:: DATASET RECORDS ::

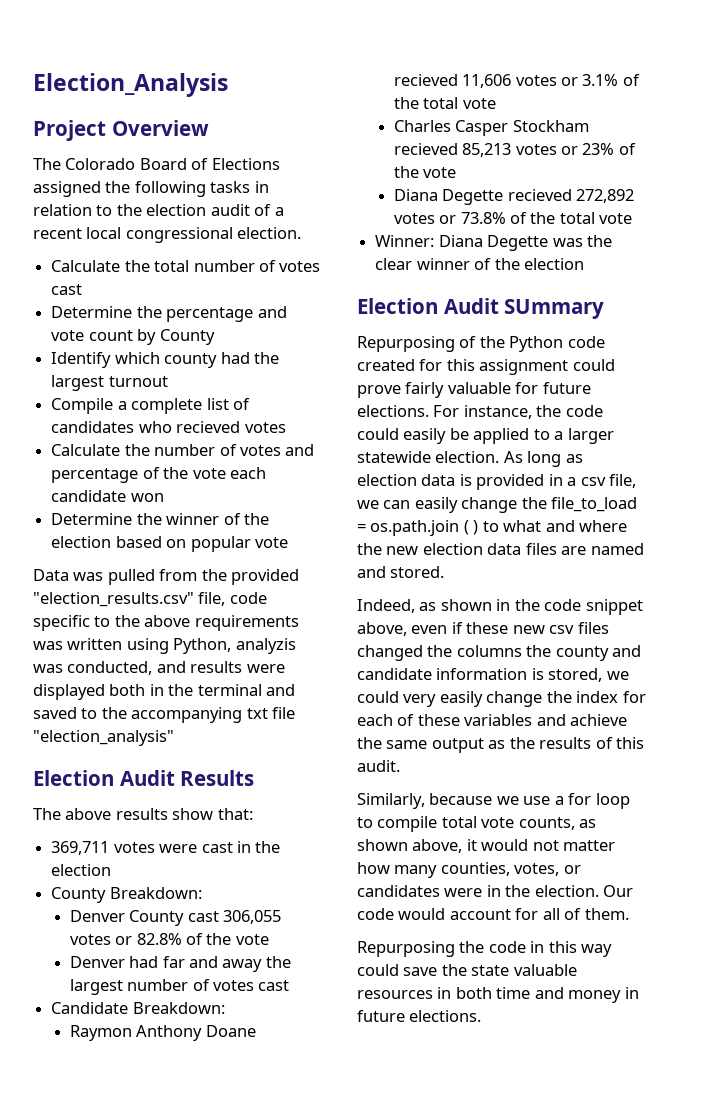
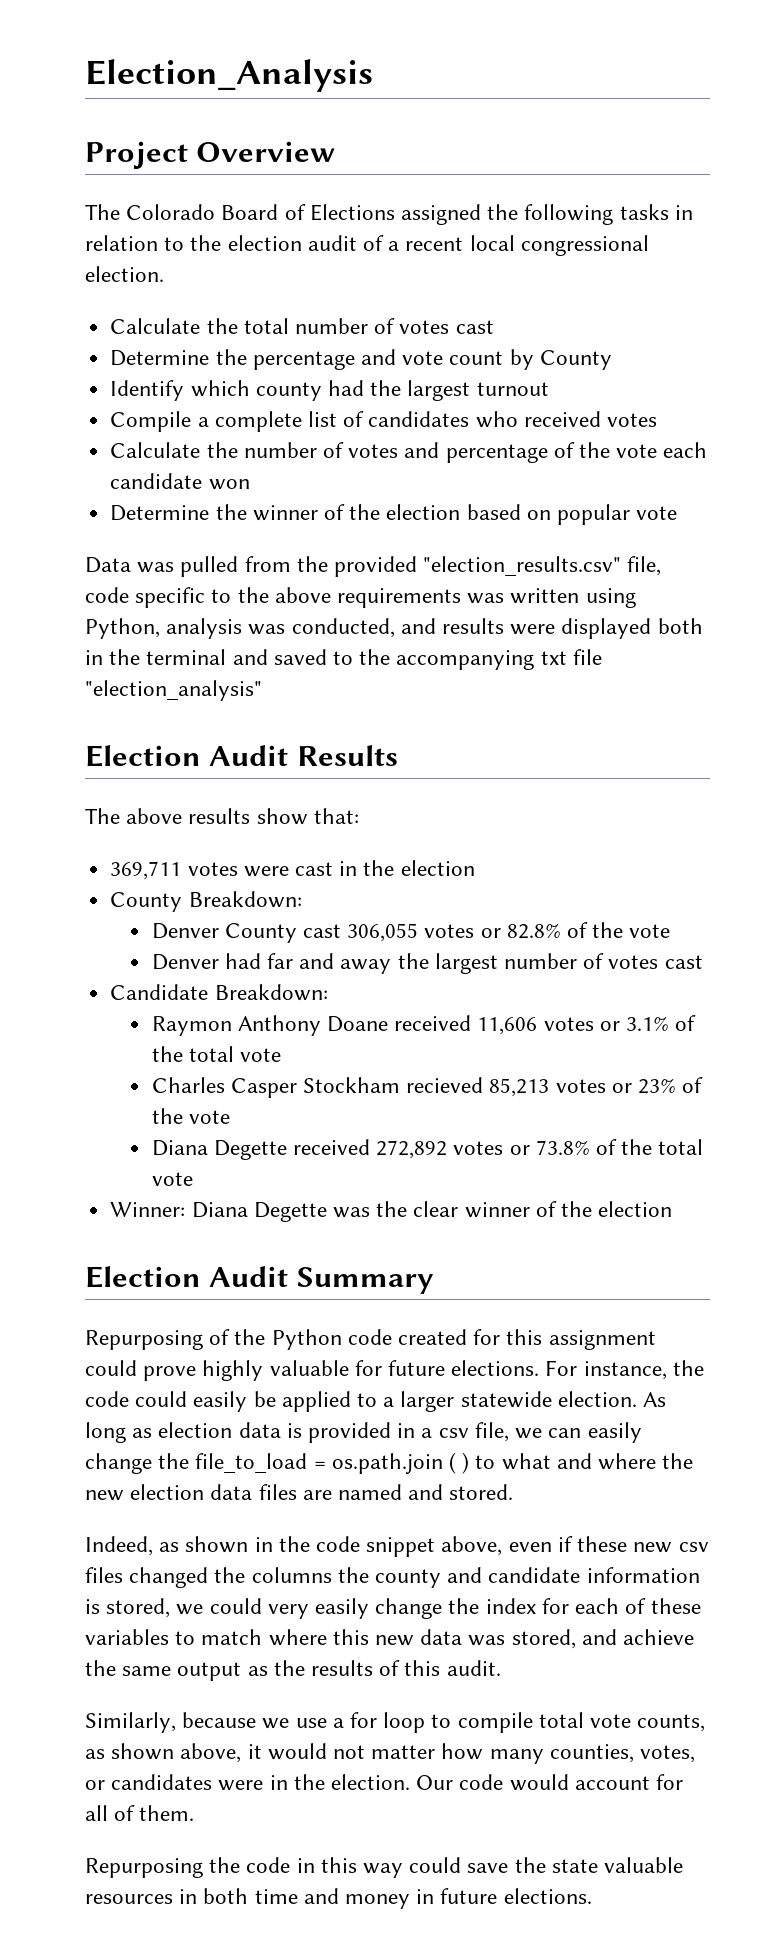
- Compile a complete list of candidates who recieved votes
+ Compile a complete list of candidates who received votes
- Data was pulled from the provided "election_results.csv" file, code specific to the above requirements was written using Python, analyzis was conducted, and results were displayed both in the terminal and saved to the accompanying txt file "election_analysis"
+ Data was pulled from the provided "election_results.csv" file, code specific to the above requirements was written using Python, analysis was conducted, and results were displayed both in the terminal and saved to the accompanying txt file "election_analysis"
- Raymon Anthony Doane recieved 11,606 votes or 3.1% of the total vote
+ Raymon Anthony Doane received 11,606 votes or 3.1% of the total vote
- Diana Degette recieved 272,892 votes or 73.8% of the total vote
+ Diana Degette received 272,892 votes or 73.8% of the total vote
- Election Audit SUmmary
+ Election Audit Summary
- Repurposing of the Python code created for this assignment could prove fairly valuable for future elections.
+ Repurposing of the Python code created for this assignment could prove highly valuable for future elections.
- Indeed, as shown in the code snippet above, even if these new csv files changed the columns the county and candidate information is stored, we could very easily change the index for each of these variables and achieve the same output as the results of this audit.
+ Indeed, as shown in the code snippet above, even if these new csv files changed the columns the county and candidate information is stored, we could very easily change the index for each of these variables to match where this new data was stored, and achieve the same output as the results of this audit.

:::
:: DATASET RECORDS ::

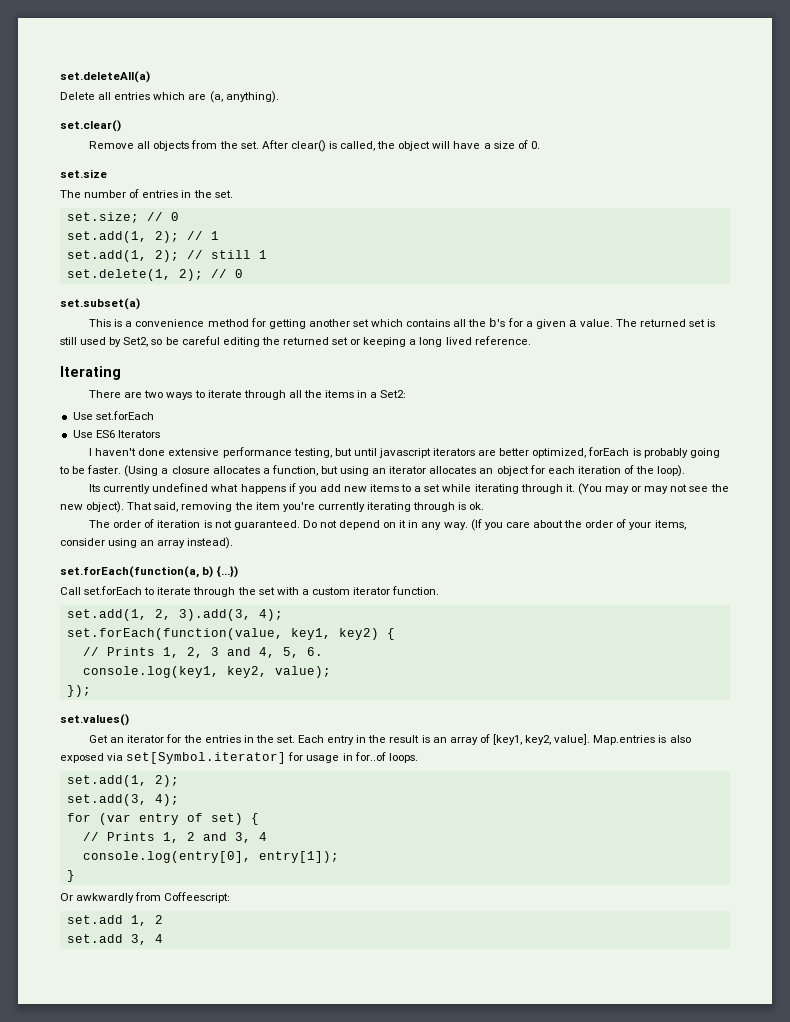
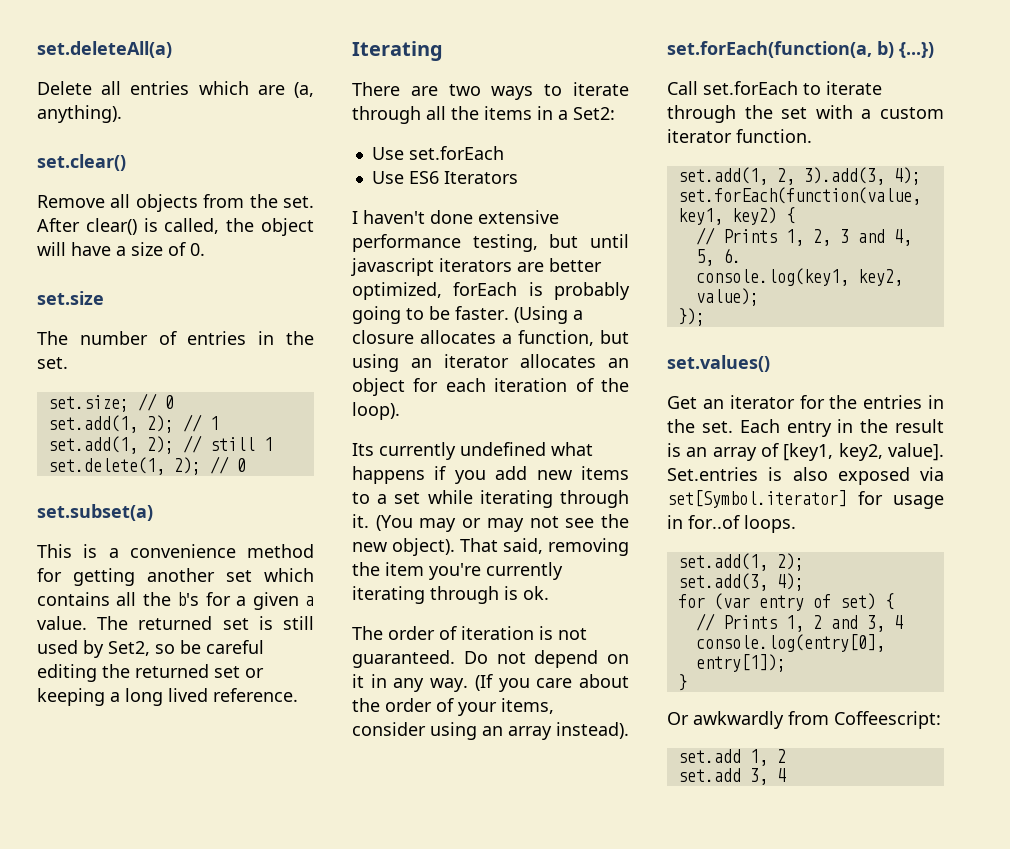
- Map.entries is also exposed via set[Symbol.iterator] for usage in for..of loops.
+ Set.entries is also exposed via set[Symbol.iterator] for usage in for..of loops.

:::
:: DATASET RECORDS ::

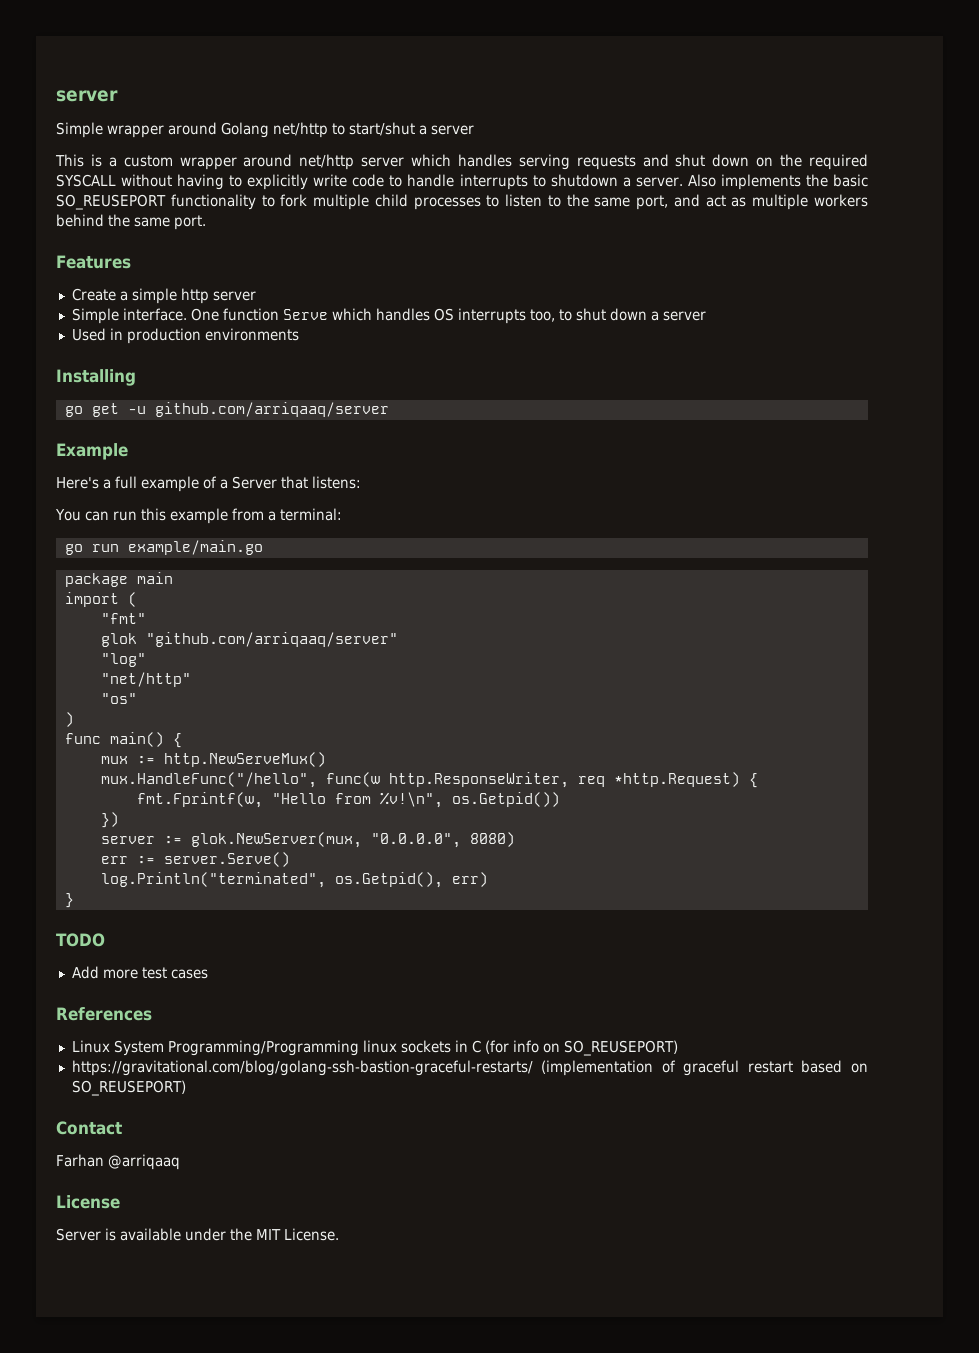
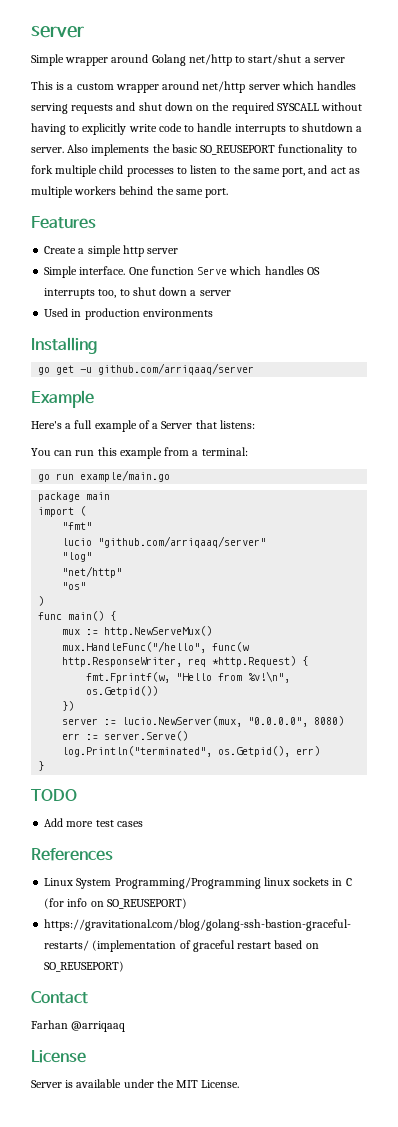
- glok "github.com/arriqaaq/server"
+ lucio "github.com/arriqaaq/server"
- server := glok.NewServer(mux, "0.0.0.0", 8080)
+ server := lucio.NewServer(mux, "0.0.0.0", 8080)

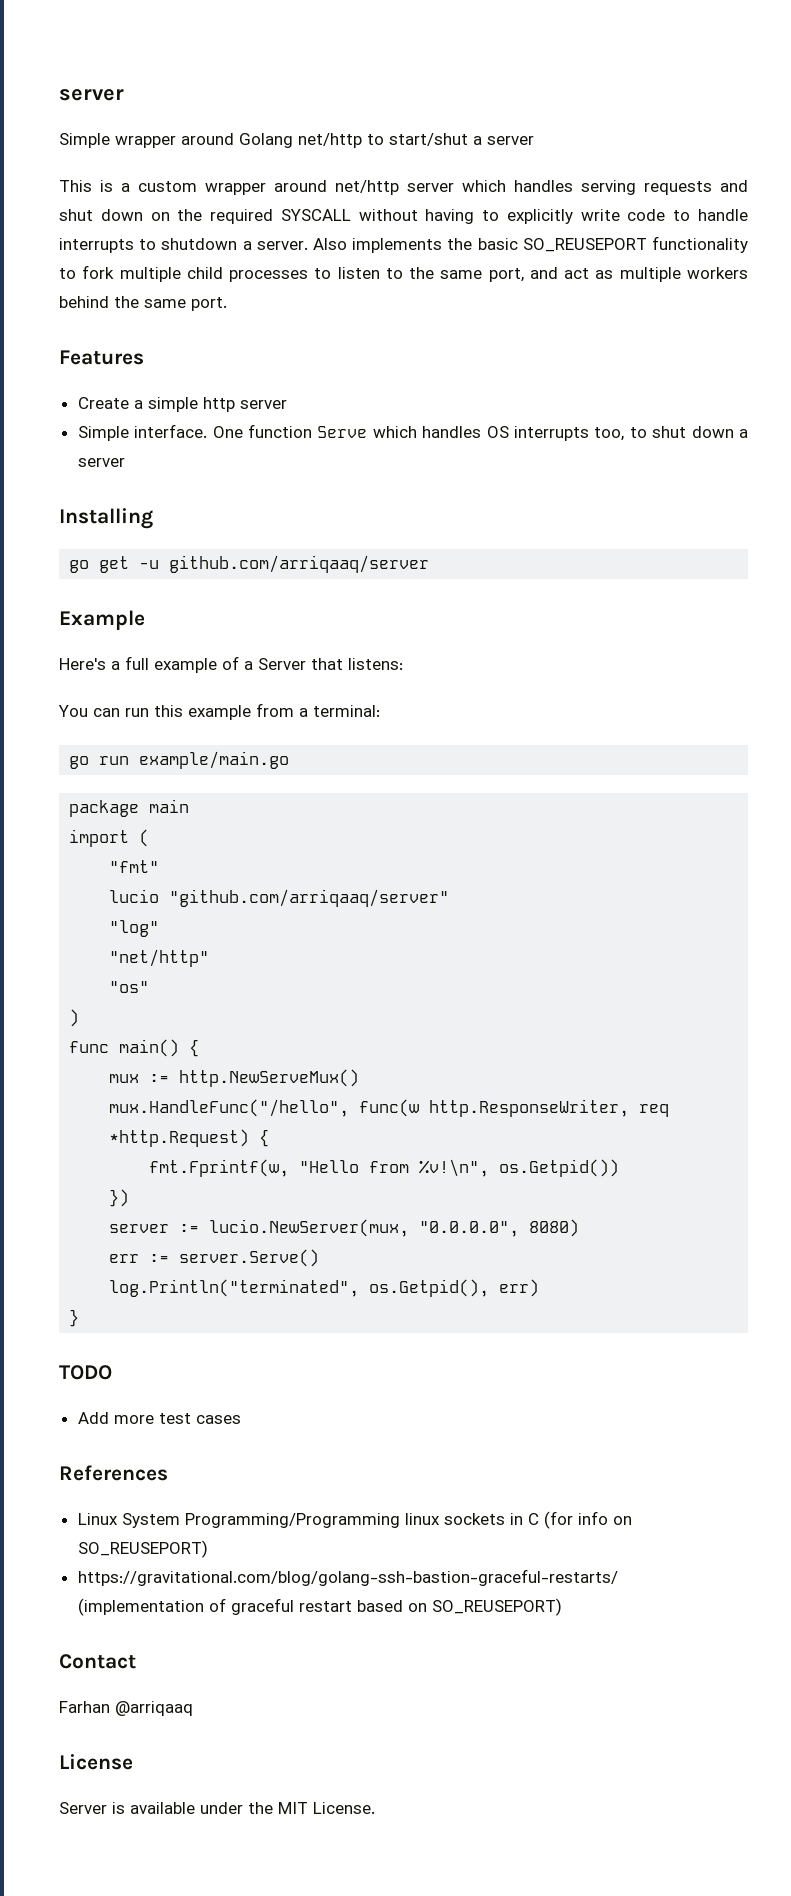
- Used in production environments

:::

__GOAL OF THE EXERCISE__.
Find each line in the data above with the word "entries", then copy it.

__ANSWER SECTION__.
- Map.entries is also exposed via set[Symbol.iterator] for usage in for..of loops.
+ Set.entries is also exposed via set[Symbol.iterator] for usage in for..of loops.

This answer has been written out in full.